Monday, July 13, 2020

CD Odyssey Disc 1386: Steve Earle


Welcome back to the CD Odyssey! This next album is one of the few I bought last year without hearing it first. When Guy Clark’s writing the songs, it’s an easy chance to take.

Disc 1386 is…. Guy
Artist: Steve Earle & the Dukes

Year of Release: 2019

What’s up with the Cover? Another cover by Tony Fitzpatrick. This one has a bird on it, which as we all know, makes all things better. In fact, this is one of the best covers Tony Fitzpatrick has done for Earle. This meant I disliked it a lot less than usual. Make no mistake, I still disliked it. I just disliked it less.  

How I Came To Know It: I had given up buying Steve Earle albums automatically a few years back, when I felt his quality began to slip. However, Earle won me back here by doing a cover album full of Guy Clark songs. I had loved “Townes,” Earle’s homage to Townes Van Zandt, and I was expecting great things here as a result.

How It Stacks Up: I don’t think an album full of cover songs should stack up against regular studio albums. It just seems wrong.

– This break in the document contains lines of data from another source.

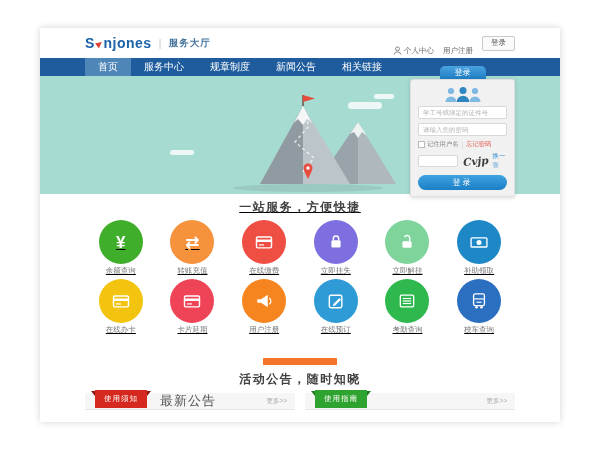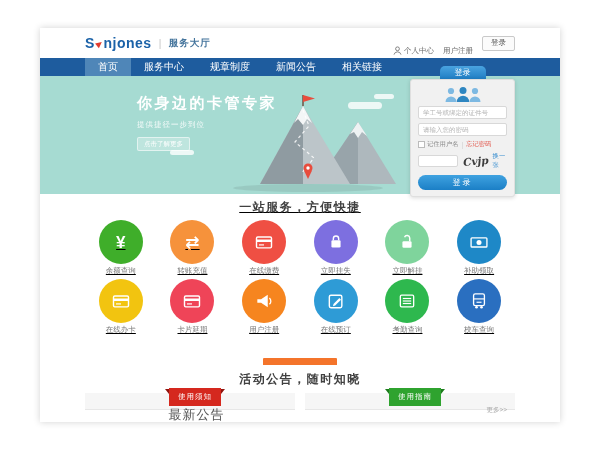"你身边的卡管专家" div.hero-copy { html: <div> <div>你身边的卡管专家</div> <div>提供捷径一步到位</div> <span>点击了解更多</span> </div> -> none }
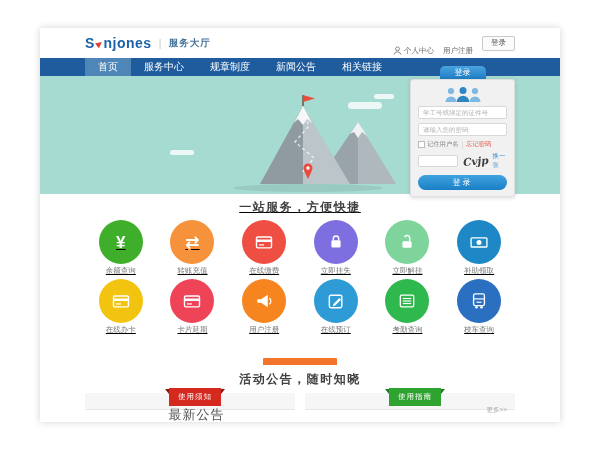"使用须知" .panel-hd { flex-direction: column -> none }
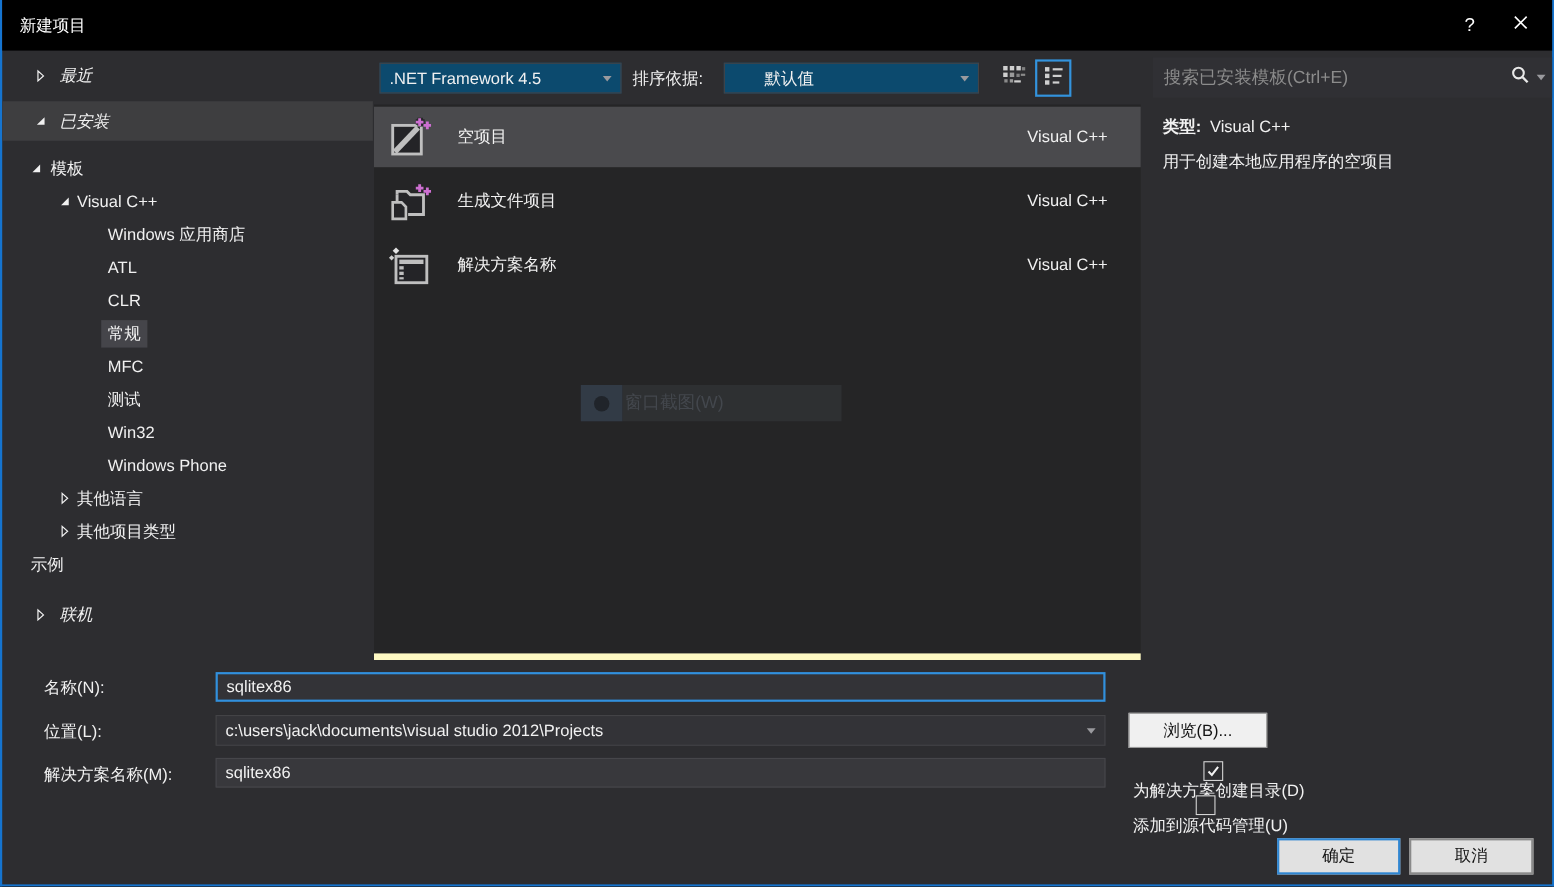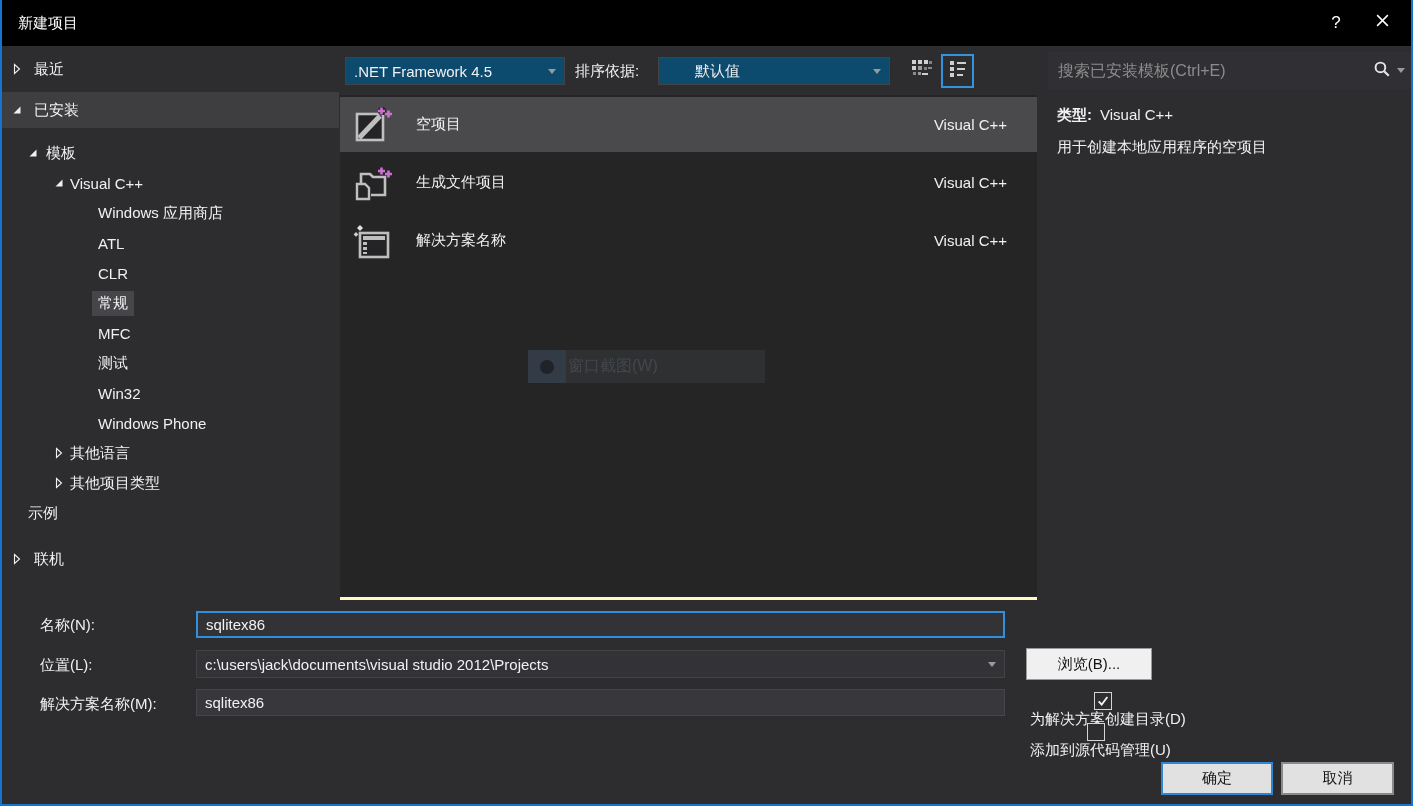"最近" .lvl0 { font-style: none -> italic; padding-left: 10px -> 30px }
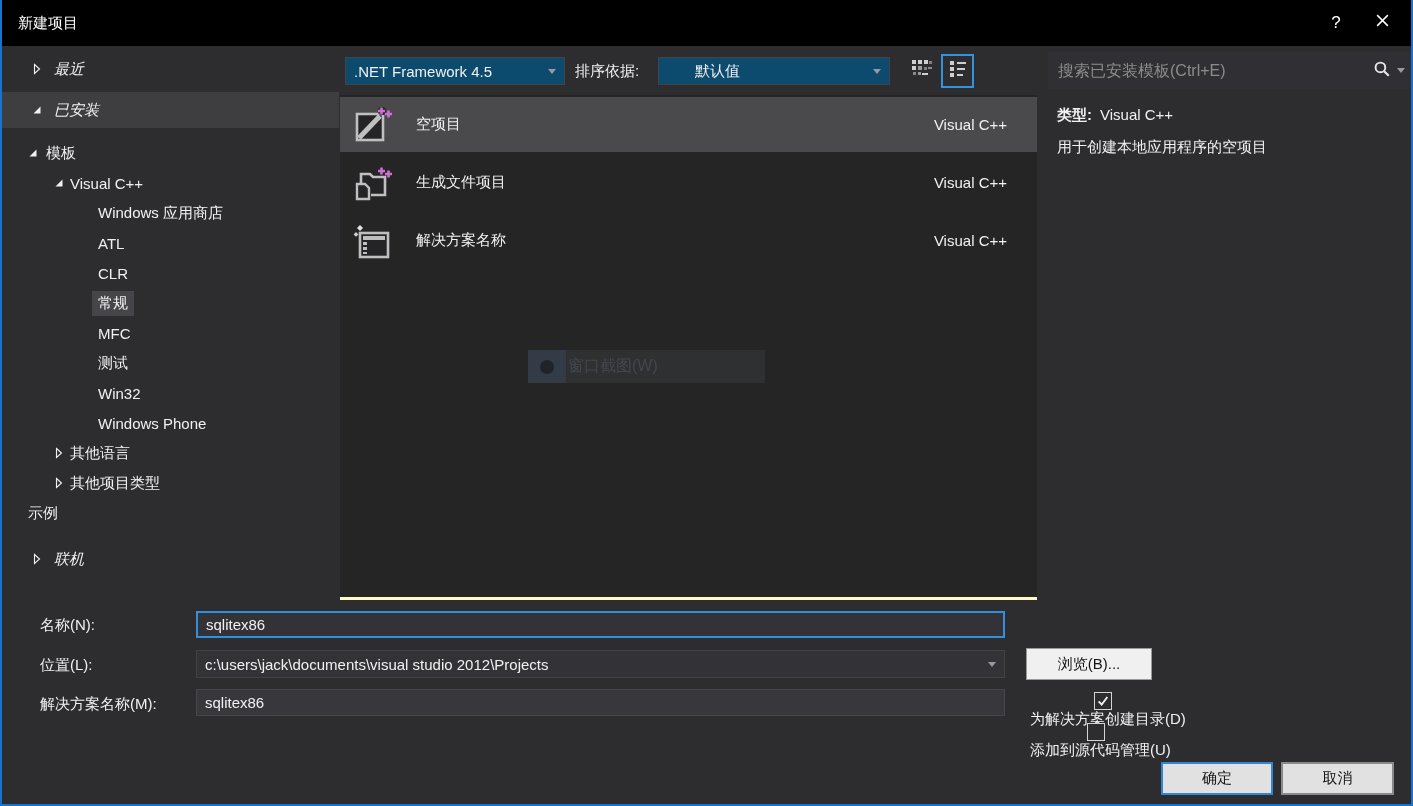"空项目" #tpl-panel { border-bottom: 3px solid #fef9c3 -> 6px solid #fef9c3 }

If I were to just stack it up against “Townes” it comes in a distant second, though.

Ratings: 3 stars

Timing isn’t everything, but it does matter. Way back in 2009 when I reviewed “Townes” (Disc 28) I had never heard of Townes Van Zandt. I’d heard a couple of his songs along the way (“Pancho and Lefty” for example) but I had no idea it was his song. So Steve Earle’s introduction to his music was a revelation.

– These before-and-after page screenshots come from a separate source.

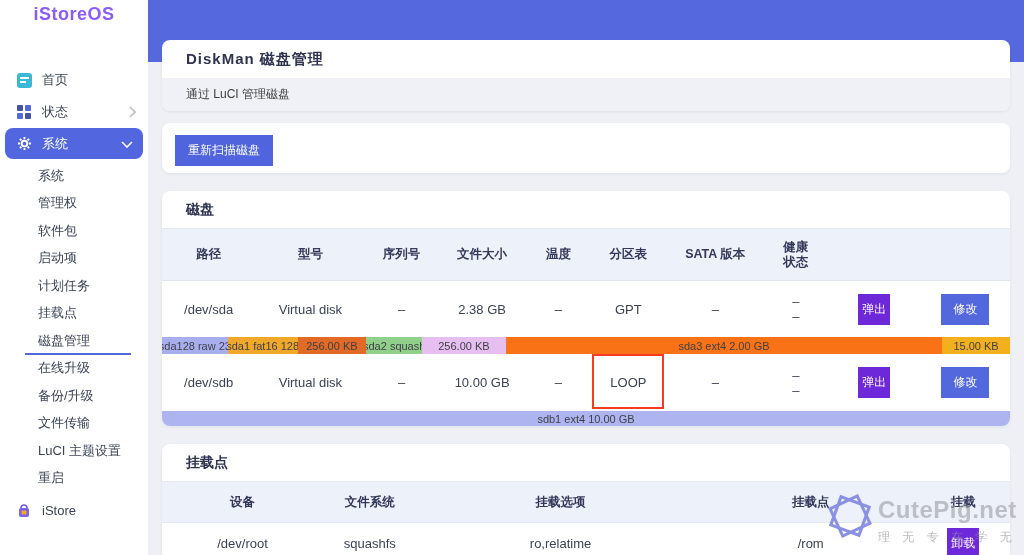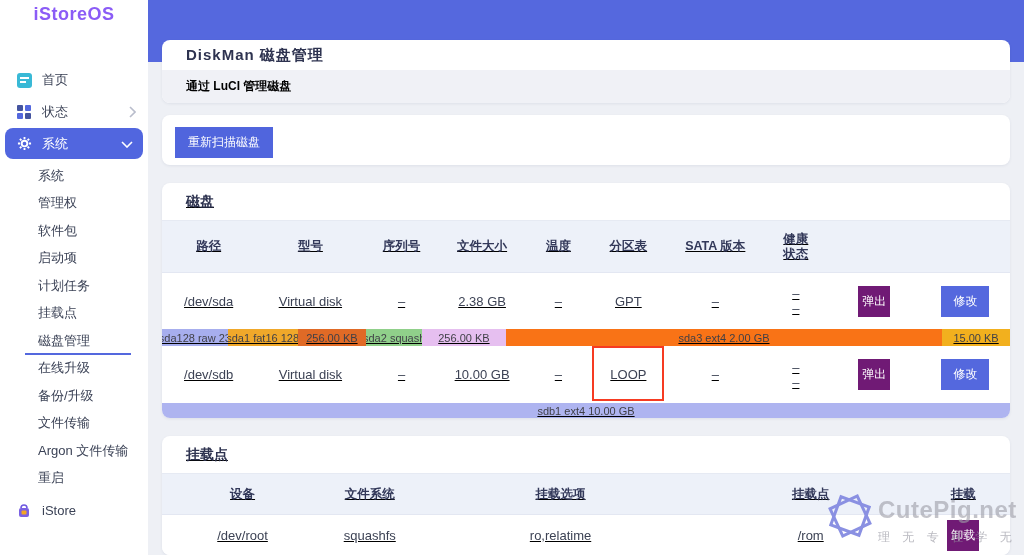"DiskMan 磁盘管理" .title-row { height: 30px -> 38px }
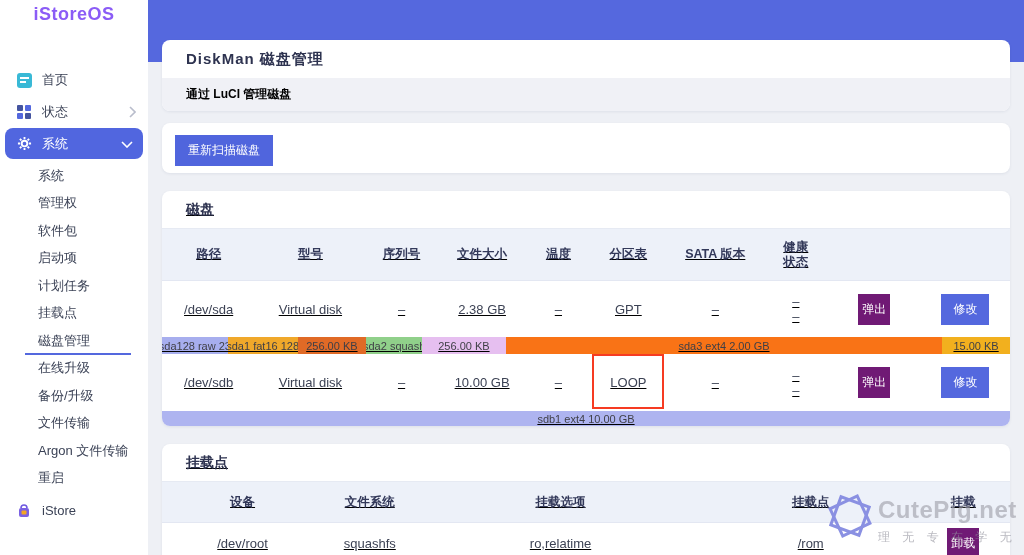"通过 LuCI 管理磁盘" .sub-row { color: #000000 -> #404040; font-weight: bold -> none }
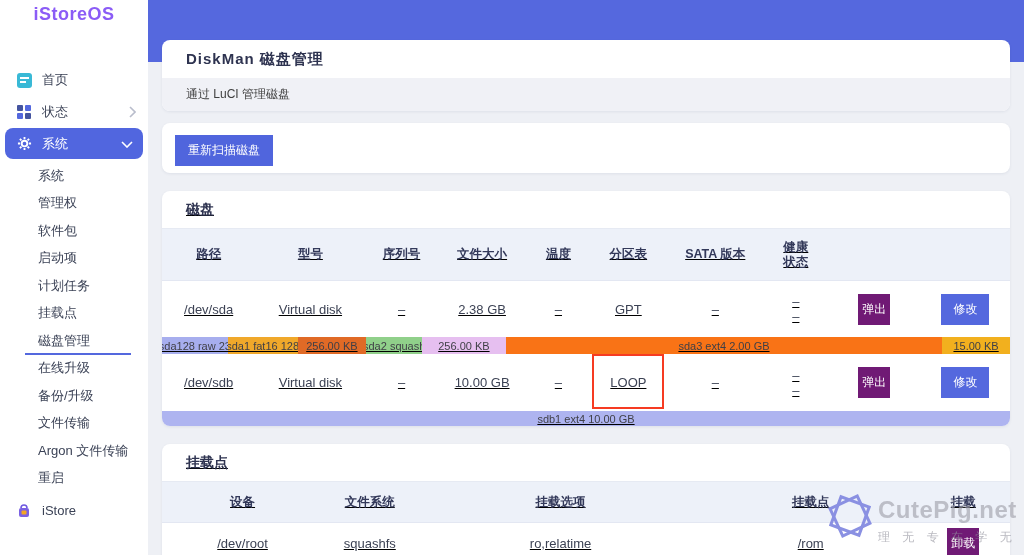"磁盘" .section-card { text-decoration: underline -> none }
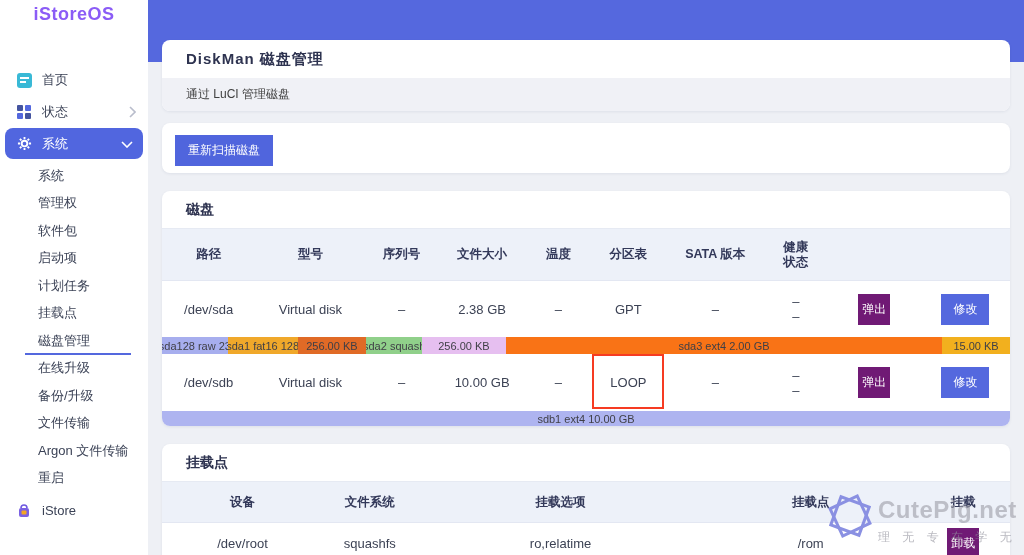"弹出" .btn-row-red { background: #701a75 -> #6d28d9 }
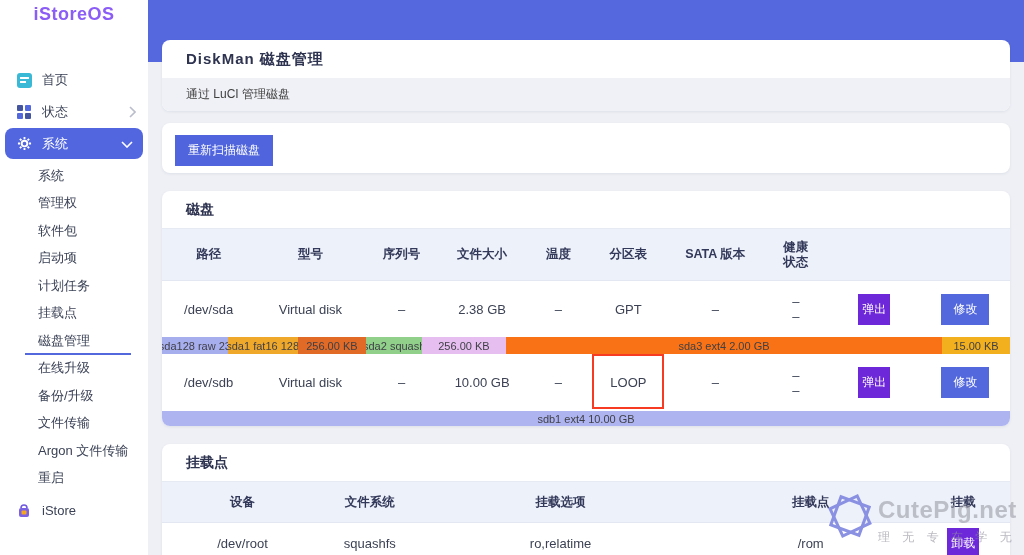"Argon 文件传输" span { text: Argon 文件传输 -> LuCI 主题设置 }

Fast forward ten years, and Earle does an album of Guy Clark songs, in honour of Guy’s death three years earlier. The difference is that this time I was well-acquainted with every one of them. This made me a lot more critical of Earle’s interpretations. Sometimes he nails it, and sometimes I just hear the Clark original in the background and wished that it was on instead.

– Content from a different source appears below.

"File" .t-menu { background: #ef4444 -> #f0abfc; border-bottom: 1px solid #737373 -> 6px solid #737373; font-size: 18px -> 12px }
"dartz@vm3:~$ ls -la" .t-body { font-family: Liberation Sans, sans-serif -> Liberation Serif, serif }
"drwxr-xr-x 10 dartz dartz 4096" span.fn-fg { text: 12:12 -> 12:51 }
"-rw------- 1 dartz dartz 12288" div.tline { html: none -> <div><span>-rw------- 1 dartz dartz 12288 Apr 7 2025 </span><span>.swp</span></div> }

That said, “Guy” is a solid record. Like “Townes” it is hard to go wrong when your material comes from one of country music’s all-time great songwriters and Steve Earle’s love for his old friend and mentor is evident throughout.

The best tunes are the ones that suit Earle’s temperament to begin with. Guy and Steve are like your two favourite, but very different uncles. Guy Clark is the uncle that grills up a mean hamburger at the family cookout, tells you vaguely dirty jokes when your mom is still in earshot, and buys you a Swiss Army knife when you’re still a couple years too young to play with one safely.

Steve Earle is the uncle that argues politics with his brother-in-law, tells you stories about riding shotgun in a Humvee through Fallujah and how he once saw one man stab another man in the parking lot of a Tijuana whorehouse. Like I said, they’re both great uncles, just different.

I should note at this point that Townes Van Zandt is a third cool uncle but doesn’t feature in this comparison; he got drunk at home and missed the barbecue entirely. But I digress…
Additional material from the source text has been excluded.